What you need to reorganize your C ++ code database is a tool that can parse C ++ by saving header files, but following #includes and processing them. You must build an “a-depends-on-b” mapping for each pair of dependent elements, and then you must group them. Finally, you should be able to restore the source code according to clustering.
And you want to do this on a complete code base, not just with one compilation unit.
This is a pretty complicated search tool: -} I don’t think you will find it off the shelf.
Our DMS software reengineering toolkit has most of this. This is a general system for analyzing and transforming programs, has a complete C ++ interface and has a managed preprocessor, so it can expand / not expand #includes as necessary. It can capture a-depends-on-b relationships (we did it on a C-system of 26 million lines of code), and it has a proven ability to symbolically symbolize preprocessor conditions; it is possible to capture "a-depends-on-b if".
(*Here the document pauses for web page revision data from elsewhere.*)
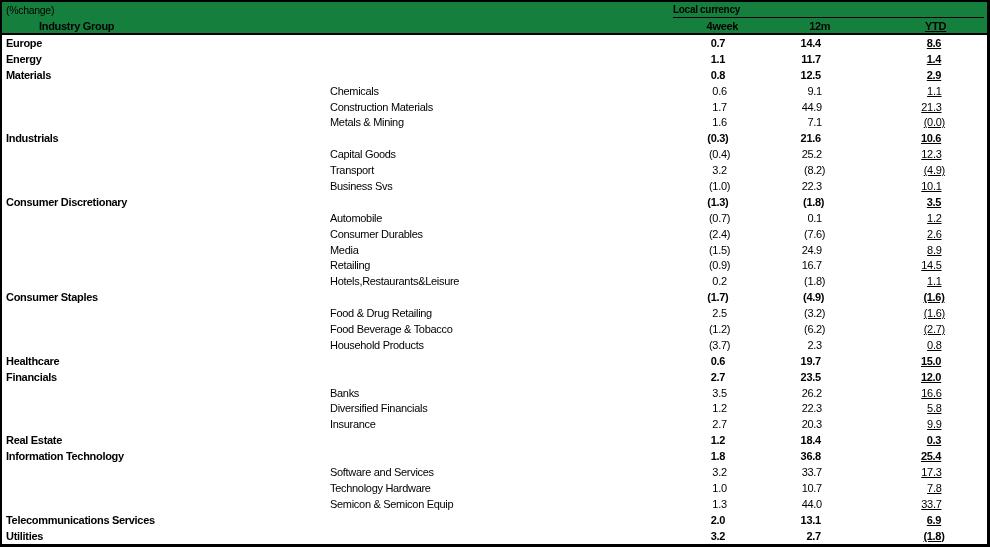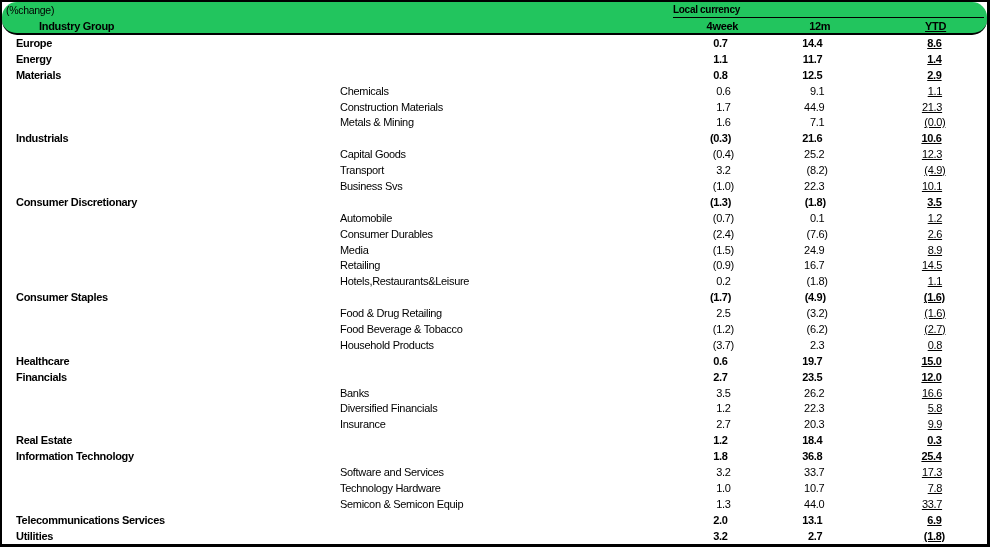--- a/index.html
+++ b/index.html
@@ -10,41 +10,41 @@
     box-sizing:border-box;
     background:#fff;
     border-left:2px solid #000;
     border-right:3px solid #000;
     border-top:2px solid #000;
     border-bottom:3px solid #000;
     overflow:hidden;
     letter-spacing:-0.3px;
   }
   
-  .hdr{background:#22c55e; border-bottom:2.5px solid #000;border-radius:15px;}
+  .hdr{background:#15803d; border-bottom:2.5px solid #000;}
   .hdr-row1{display:flex; height:16px; align-items:flex-end;}
   .pct{flex:1; font-size:10.5px; line-height:15px; padding-left:4px;}
   .lc-wrap{
     width:311px; margin-right:3px;
     border-bottom:1.5px solid #000;
     text-align:left; font-weight:bold; font-size:10px; line-height:14px;
   }
   .hdr-row2{display:flex; height:15px; align-items:center;padding-left:33px;}
   .ig{width:656px; font-weight:bold; font-size:11px; padding-left:4px;}
   .hdr-row2 .c{font-weight:bold; font-size:11px; text-align:right;}
   
   .c1{width:80px;}
   .c2{width:97px;}
   .c3{width:122px;text-decoration:underline;}
   .cf{width:43px;}
   
   .rows{display:block;}
   .row{display:flex; height:15.9px; align-items:center; background:#fff;}
   .row.b{font-weight:bold;}
-  .lbl{width:656px; font-size:11px; padding-left:4px; box-sizing:border-box; white-space:nowrap; overflow:hidden;margin-left:10px;}
+  .lbl{width:656px; font-size:11px; padding-left:4px; box-sizing:border-box; white-space:nowrap; overflow:hidden;}
   .lbl.sub{padding-left:328px; font-weight:normal;}
   .num{font-size:11px; text-align:right; white-space:nowrap;}
   .ph{visibility:hidden;}
 </style>
 </head>
 <body>
 
 <div class="sheet">
   <div class="hdr">
     <div class="hdr-row1">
With this information, you need clustering. I think that for this you need some general clustering algorithm, and some user-defined ones are introduced to override it ("I insist, leave this #include file alone, and these two unbound unrelated things go together"). Then part of the ransformation DMS program can be used to mechanically separate code and include files in grouped dependent declarations.
DMS is a sophisticated tool; after all, it has to deal with such unpleasant things like C ++. Setting it up to perform the above tasks is not trivial, but I think it is within reach.
However, none of this will help you with your immediate problem of acquiring a tool that will help you solve your problem today.